27 潜入! アルタイル基地!
案内されたのは、大聖堂の地下のさらに奥深くだった。有無も言わさず乗せられた魔導昇降機は地下三階を通り過ぎ、さらに潜っている。階数が表示されなくなった時点で、私の不安は急上昇だ。
このまま拉致されてしまうのではと思ったそのとき、昇降機は停止した。だが、ジャバラの扉が開かない。
まさか故障!?
私は焦った。こんな密室でクレーマーと一緒は嫌だ!!
「ここから先のドアはすべて指紋認証が必要となっています。登録は済んでいますので、右端に刻まれたルーンを見ながら五指を押し当ててください」
いつの間にか私の個人情報は採取されていたらしい。
これが国家のやることなのか、とクレーマーを問い詰めてもきっと無駄だろう。
それにしてもこれも魔術? 私が暮らしていた世界と技術レベルがほとんど変わらないじゃん。前から思っていたけど、電話もテレビもないのにエレベーターだったり指紋認証だったり、変なところでハイテクなんだよな、この世界って……。
私は言われるがまま、階層ボタンの上にあるルーン文字に指を押し当てる。
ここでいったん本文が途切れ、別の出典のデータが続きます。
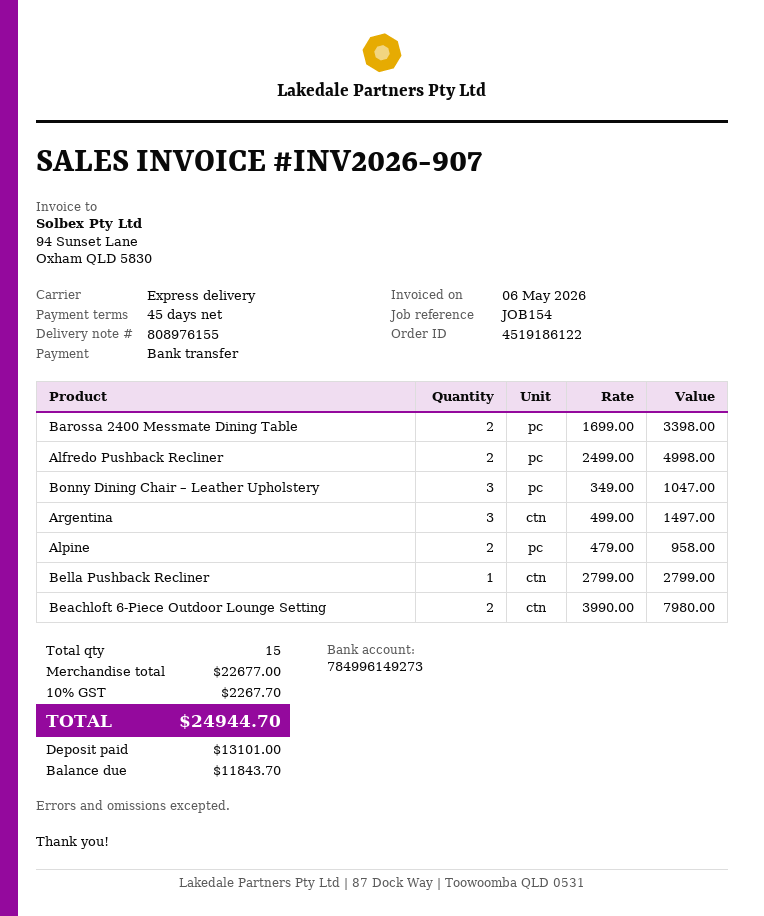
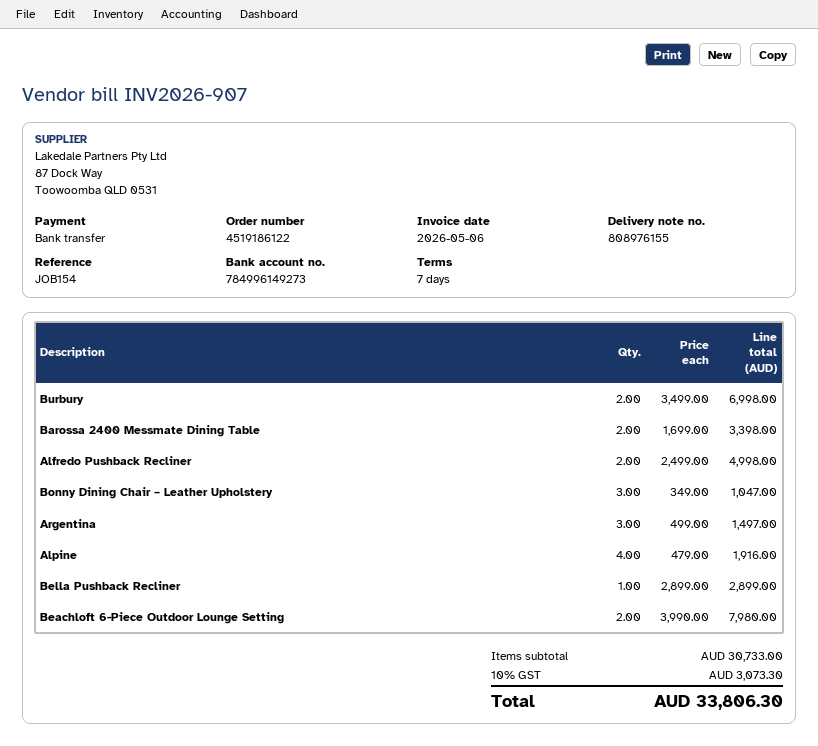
payment terms: 45 days -> 7 days
Alpine: 2 x 479.00 = 958.00 -> 4 x 479.00 = 1916.00
Bella Pushback Recliner: 1 x 2799.00 = 2799.00 -> 1 x 2899.00 = 2899.00
Burbury: none -> 2 x 3499.00 = 6998.00
subtotal: 22677.00 -> 30733.00
tax: 10% = 2267.70 -> 10% = 3073.30
total: 24944.70 -> 33806.30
すると昇降機の扉が開いた。
「どうぞ中へお入りください」
そう促すだけで補佐官は進もうとしない。
「あれ? 一緒に来てくれないんですか?」
彼は私の問いにモノクルに触れて答える。
「残念ながら私は暇ではありません。次の業務がありますので、ここで失礼します。隊長には話を通してありますので、後のことは中の者に聞いてください」
「そ、そんな……」
「それから私がこれまで話したこと、これからこの中で見聞きしたことは誰にも口外しないように。もし情報を漏らせば社会的に存在を消される可能性があります」
「うそ……」
「はい、ただのノーブルジョークです。現在はまだ非公開の部隊というだけで、そこまでの秘匿性はありません」
うわ、つまんねぇ……。絶対モテないだろこの人。
「ですが、あなたがハイノーブルでないことは絶対に誰にもバレないようにしてください。万が一バレれようものなら、復職した後の待遇もなかったことになりますので」
「は、はい……」
結局、脅されたし……。
「詳細はこちらのマニュアルを読んで確認ください。あなたの部下になる者たちの個人情報も記載されています。それでは失礼します」
クレーマーから分厚くまとめられた資料を受け取ると、彼を乗せた昇降機は私を残して上階へと昇っていった。
そこには何もない空間が広がっていた。
太陽の代わりにクリスタル灯が辺りを照らす。壁紙もない、石造りの殺風景な部屋の広さは一般的な教室ほど。机も椅子も棚もなく、ガランとしている。
恐る恐る、キョロキョロしながら少し進んでみる。
「お邪魔しまーす……」
返事はない。自分の声が虚しく木霊した。
どうやら誰もいないようだ。まあ、一目見て分かるけれど。
てゆうか、なんだかゲームみたいな設定だな。実はここは私が知らないだけで、なにかのゲームの世界だったりするのかな?
じゃあ、ここから本当の意味で私の物語が始まっちゃう? なんてね……、もう召喚された〇〇設定はこりごりですわよ。
周囲を見回すと右端に螺旋階段があった。これで下の階に降りられるようだ。ここにいてもラチがあかないし、ここまで来たらもう進めるところまで進むしかない。